I have been pondering lately the distinct pleasure afforded by evocative writing - one in which words are meticulously measured and artfully poised; in which the narrative is defined as much by what is absent rather than blatantly present; where characters are suggested, distinguished by a smattering of habitual behaviors or a particular physical attribute; where space and stillness exist between the lines, the cadence measured, thoughtful and precise. The evocative writer weaves a certain intuitive enchantment; fictional individuals are perceived through a glass darkly, with much of their internal selves concealed like the submerged leviathan detected only by the trajectory of its spout or a hidden rose garden that is intimated by a wafting fragrance.
Recently I lost myself in Kathleen Spivack's Unspeakable Things for which I wrote a review for Literary Fiction Book Review's March postings - so I do not wish to abscond with their literary thunder by duplicating content here - nevertheless, Spivack's novel was extraordinary. Her prose redolent with a deft lyricism, imbued with an almost smoky appeal. Juxtaposed against a subsequent read - the character and plot of which were elaborated upon in tedious detail, Spivack's gossamer eloquence among the literary ranks gleamed ever more brightly.
I think it is also a question of noise – literary noise. In this tech-driven age mobile gadgetry is perpetually at hand, becoming as firmly anchored to 21st century selves as any blood and bone limb, compromising dinner conversations, intruding upon quiet reflection and literary habits with insistent zings and beeps, insatiable in their demand for 'friends' and 'likes'. So I find it with writers that insist upon relating it all, delineating each movement of character – from stair to chair and back again – so that the resultant narrative is overburdened; the prose, predictable with momentum motivated by sequential mechanical action, becomes, at the literary end, stilted, robotic and, quite frankly, tedious. Just as we are inundated with the clang and clamor of environmental noise, riveted by the bombardment of tweets and posts, ceaselessly engaged with trending content (much of which is vacuous), so we are regaled by meaningless matter in books of this kind. And how much more potent and powerful is the implicit narrative!

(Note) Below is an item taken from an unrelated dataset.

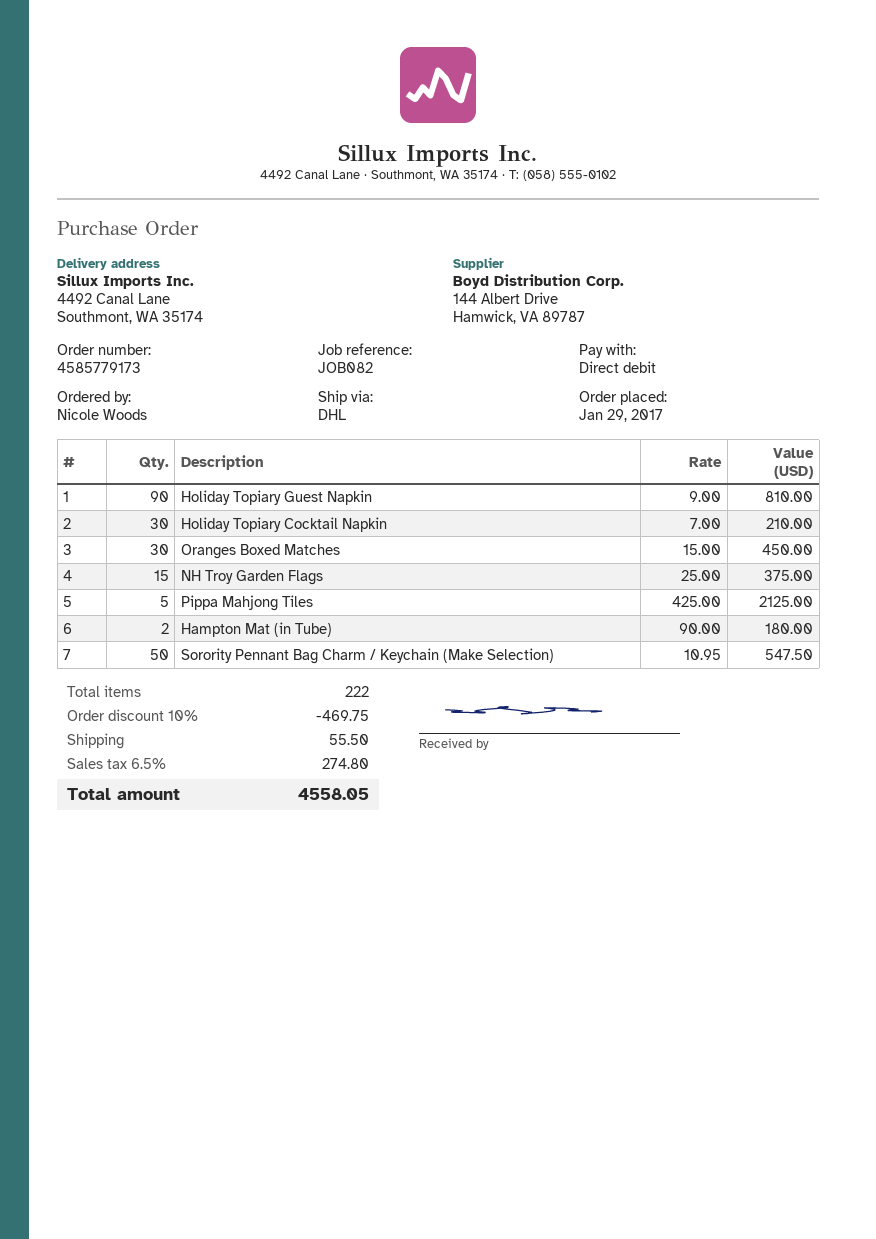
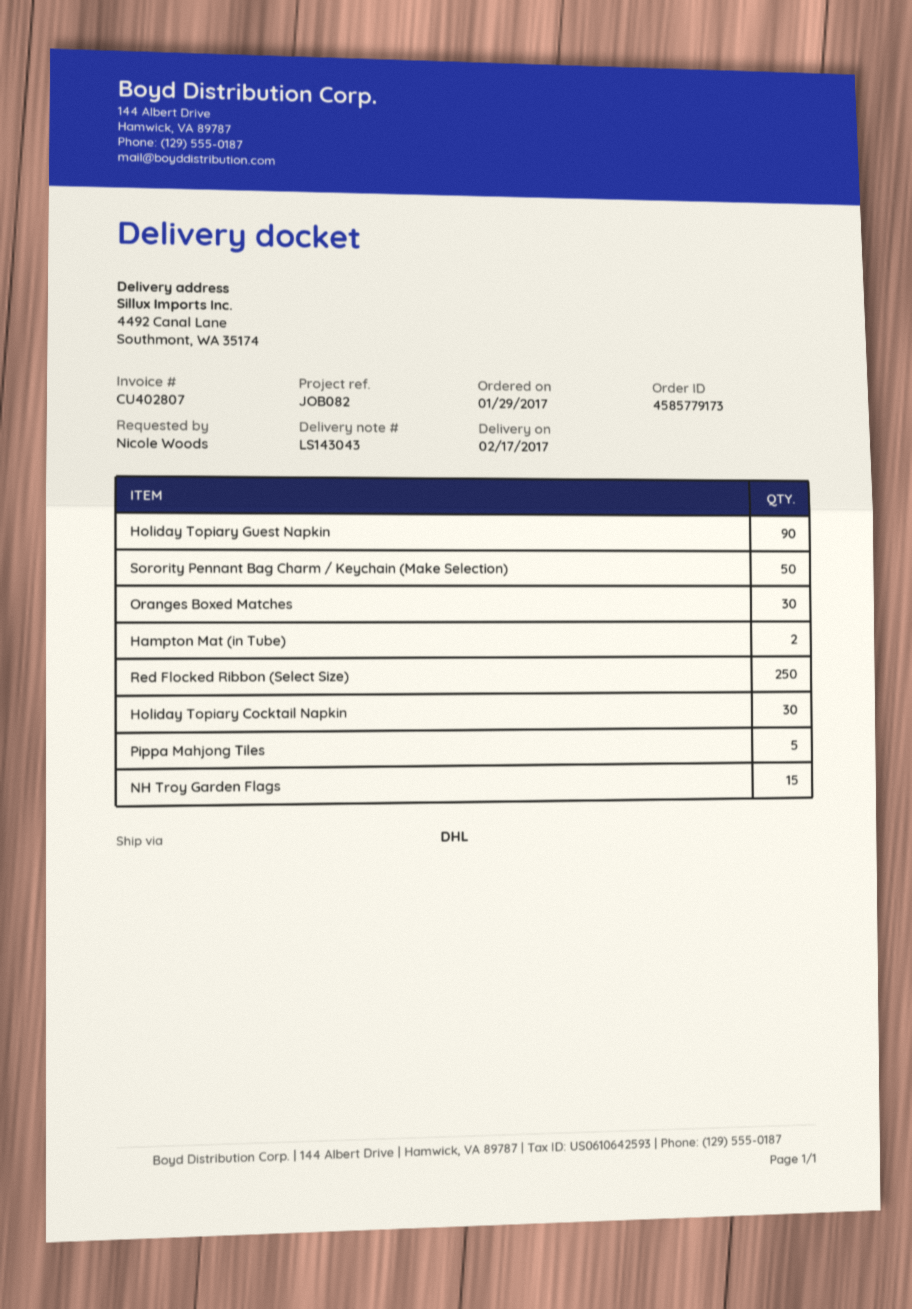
Red Flocked Ribbon (Select Size): none -> 250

These novels of quiet power, of space and stillness, of evocative suggestibility, they impart, in the sheer musical repose of finely crafted narrative, a literary restfulness. Spivack shifts with luminous ability between past and present, between the solidity of the corporeal world to the incandescent suggestibility of the spiritual one. Ghosts weave and wander, with sinuous ease, among the piping and the reader feels, like young Maria, the evocative drama of "unspeakable things"; not only referencing dark deeds of the nefarious Rasputin, but also the haunting power of this lovely literary work and the compelling resonance of all that is left unsaid, by character as well as author.